As one chef explained it to me: every line cook has their own way of preparing something. Each one swears it’s right way and the only way to do something well. And each one is absolutely correct, because each one—if they are any good at what they do—creates a consistently great product quickly and confidently.
Method
I like to contrast Aristotle’s telos with techne, which the Greeks described as the craft behind what we do.
Here, your work is like that of a pastry chef. Your ingredient list is fairly rigid, the steps involved in performing your work are timed precisely and your success is determined by how closely your adhere to that time-honoured method of working each time.
Choice
Here’s what I have noticed about most occupations: most of us approach our work either as a line cook or as a pastry chef.
We are either driven by a sense of purpose—anything goes as long as the product gets done well. Or we are guided by a more methodical way of producing an output: carefully following a tightly controlled script.
Risk
Both are valid ways of working. But the longer you stick with one of these approaches, you run a greater risk of getting stale. Your ideas become boring and predictable. If you’re lucky, you’ll notice that before others do. Again, if you’re lucky.

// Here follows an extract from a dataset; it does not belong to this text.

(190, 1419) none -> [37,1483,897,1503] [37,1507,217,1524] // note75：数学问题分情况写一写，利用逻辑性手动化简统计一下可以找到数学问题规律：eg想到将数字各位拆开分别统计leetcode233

Instead, take a chance. Be daring. As “Mind Gym” author advises: “By letting go of the reality you’re used to, the ideas you generate are likely to be more quirky, different and engaging.”
If you think like a line cook, try forgetting what you think you know is true.

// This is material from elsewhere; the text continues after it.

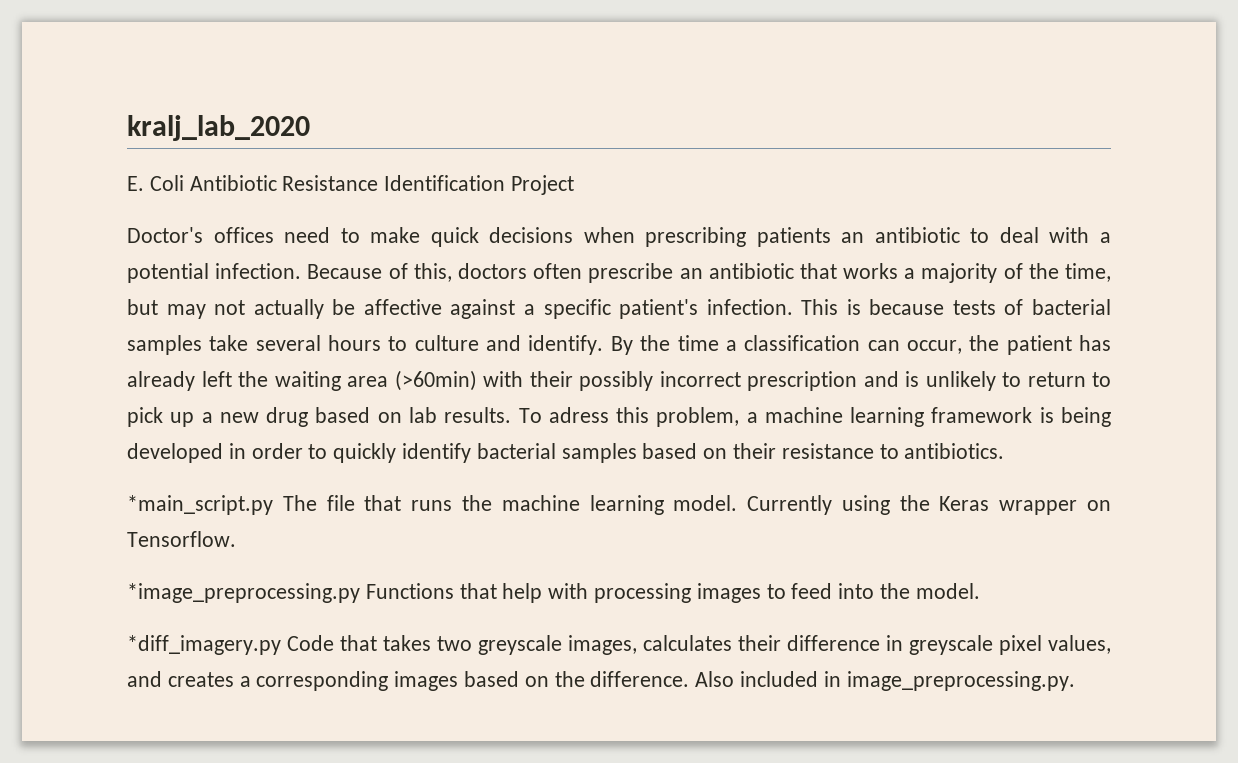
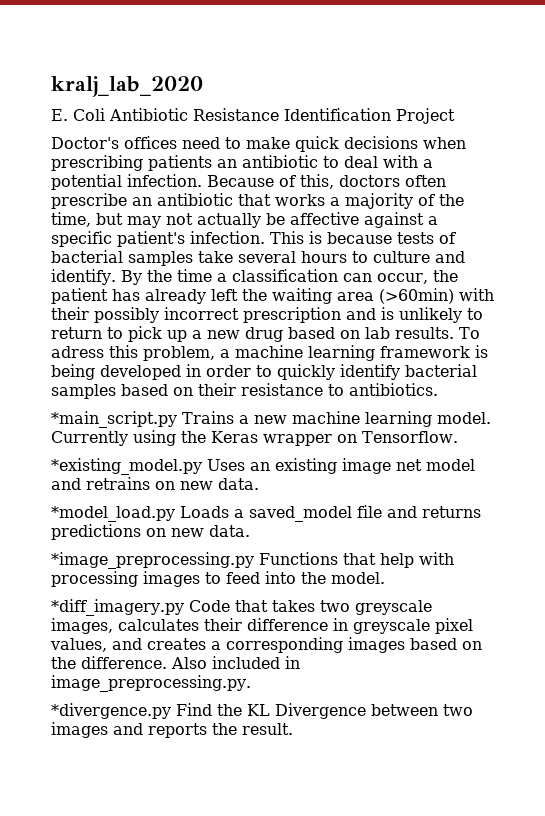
[282,495,492,511] The file that runs the -> [182,411,287,424] Trains a new
(236, 539) none -> [51,458,475,475] [51,477,259,490] [51,505,481,522] [51,524,250,540] // *existing_model.py Uses an existing image net model and retrains on new data. // *model_load.py Loads a saved_model file and returns predictions on new data.
(1075, 681) none -> [51,703,473,719] [51,722,293,738] // *divergence.py Find the KL Divergence between two images and reports the result.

Try working as a pastry chef. Define a process for what you do and stick to it for a while. It will teach you something.
If you think like a pastry chef, try to put the rule book aside and take some chances and experiment a little.
Walking a mile or two in an unfamiliar approach to producing great work will teach you to appreciate that there’s more than one way to get things done.
There’s great danger in relying too often on the assumptions of what we think we know.
But there are many lessons we can learn from the journey into what we don’t know.
Very best, Patrick
http://twitter.com/intent/tweet?text=|URL:MC_SUBJECT|: |URL:ARCHIVE_LINK_SHORT| Tweet (http://twitter.com/intent/tweet?text=|URL:MC_SUBJECT|: |URL:ARCHIVE_LINK_SHORT|) http://www.facebook.com/sharer/sharer.php?u=|URL:ARCHIVE_LINK_SHORT| Share (http://www.facebook.com/sharer/sharer.php?u=|URL:ARCHIVE_LINK_SHORT|)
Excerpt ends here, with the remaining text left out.